That has to be a big disappointment after
the high of getting the airworthiness! :>(
Hope you can get it back together soon.
B2
From: Rotary motors in aircraft
[mailto:flyrotary@lancaironline.net] On
Behalf Of shipchief@aol.com
Sent: Friday, June 14, 2013 8:39
PM
To: Rotary
motors in aircraft
Subject: [FlyRotary] Airworthiness
Cert issued....followed by blown enigne
N89SE received it's Airworthiness
Certificate June 13, 2013! Yay!
So I put the covers on it an pulled it
out of the hangar for a start up and taxi test.
I have not run it this year while
finishing the airframe.
So I started it up, a bit behind the
curve on the EC-2, chasing the mixture around etc, then settled in to a nice
smooth high idle and taxi'd down to the far end of the runway where I ran it up
to 4400 +RPM, checked the water & oil temps, (158 & 167) pulled out on
the runway, and fed the power to it for a 2 or 3 second burst, to be pulled off
to prevent flight.
Well the thing started well enough, I
pushed the throttle slowly to about 2/3, and as the plane gained some speed,
the CATTO 68x74 prop unloaded a bit and the RPMs went up.
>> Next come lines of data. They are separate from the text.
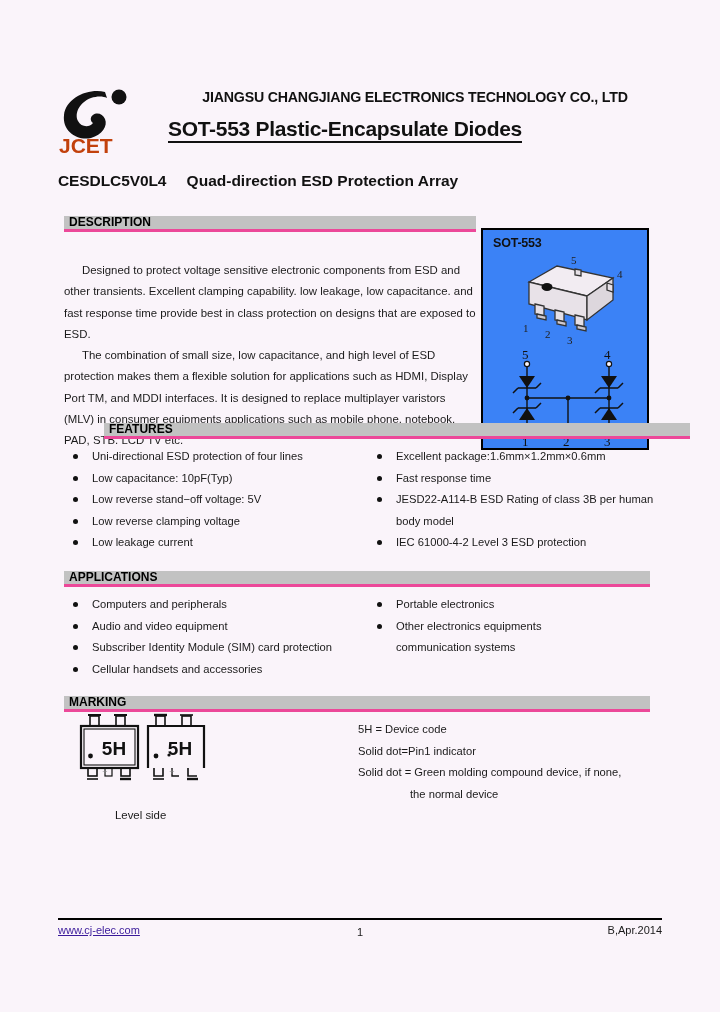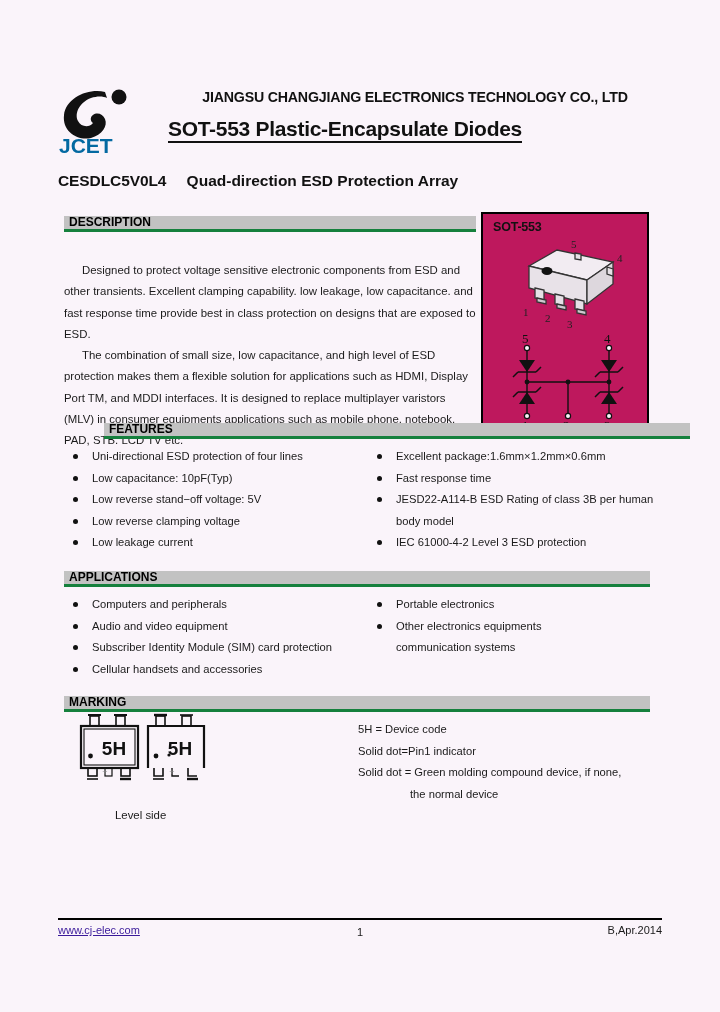"JCET" .logo-text { color: #0369a1 -> #c2410c }
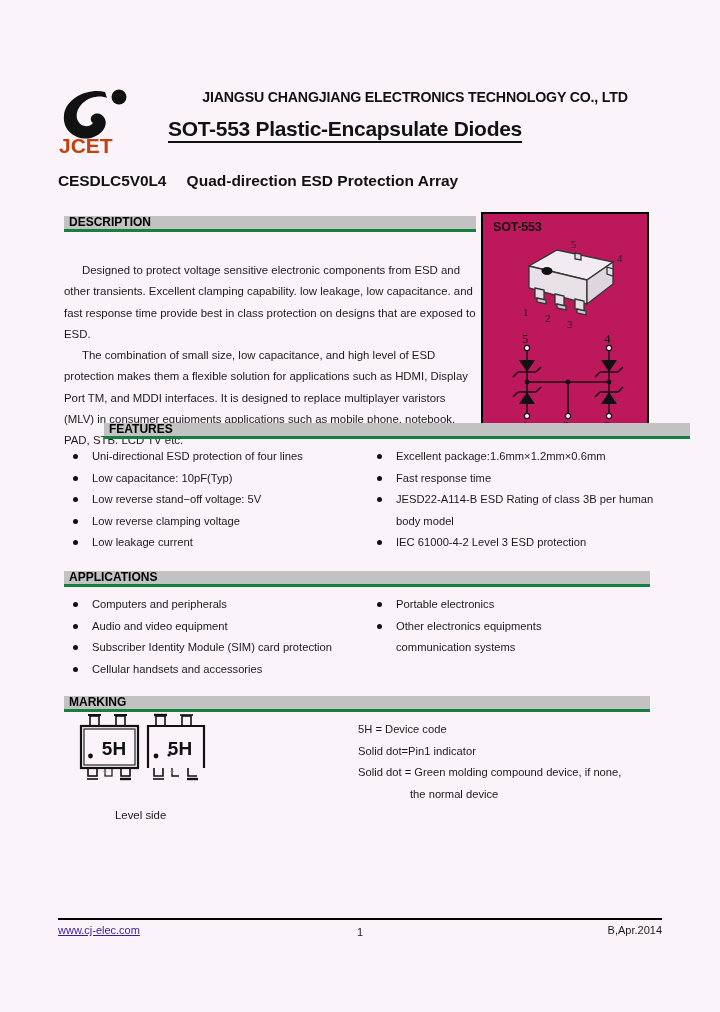"DESCRIPTION" .secbar { border-bottom: 3px solid #15803d -> 3px solid #ec4899 }
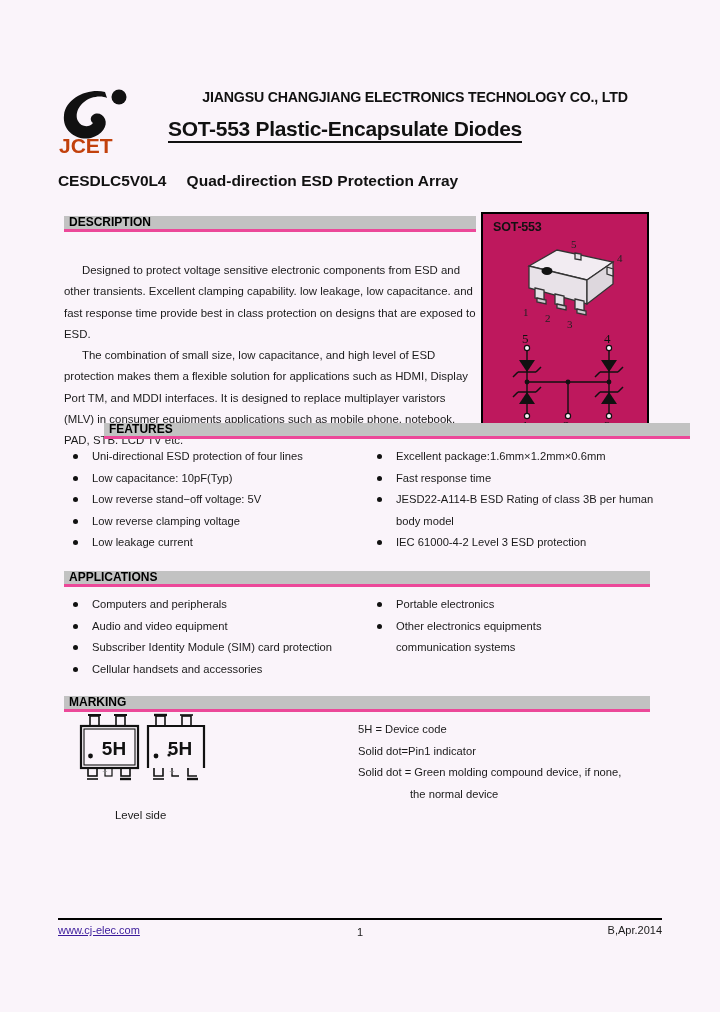"SOT-553" .sotbox { background: #be185d -> #3b82f6; top: 212px -> 228px }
The acceleration was
profound for about 2 seconds followed by a POP! as or just before I started to
pull the throttle back.
Then came the grey smoke as I shut down
the fuel pump and glided off the runway to the taxiway.
A few guys came running to help. One
asked 'How ya doin'?" Medium I replied. (I'm OK and nothing is burning).
Yada Yada, The plane is back @ the hangar, and the oil leak (spew) is a cracked
block at the last oil tap fitting on the top gallery, by the distributor pulse
counter. (1986 type)
Today I stripped the engine and pulled it
off the airframe. Looking in the ports, all the tip seals move and are springy,
but I think I detonated it, some damage is visible. Maybe in a previous
tethered run (to 40" manifold press), and this time it let go. compression
was down (prop pull method) I wonder if detonation under boost will crack the
block (end irons)?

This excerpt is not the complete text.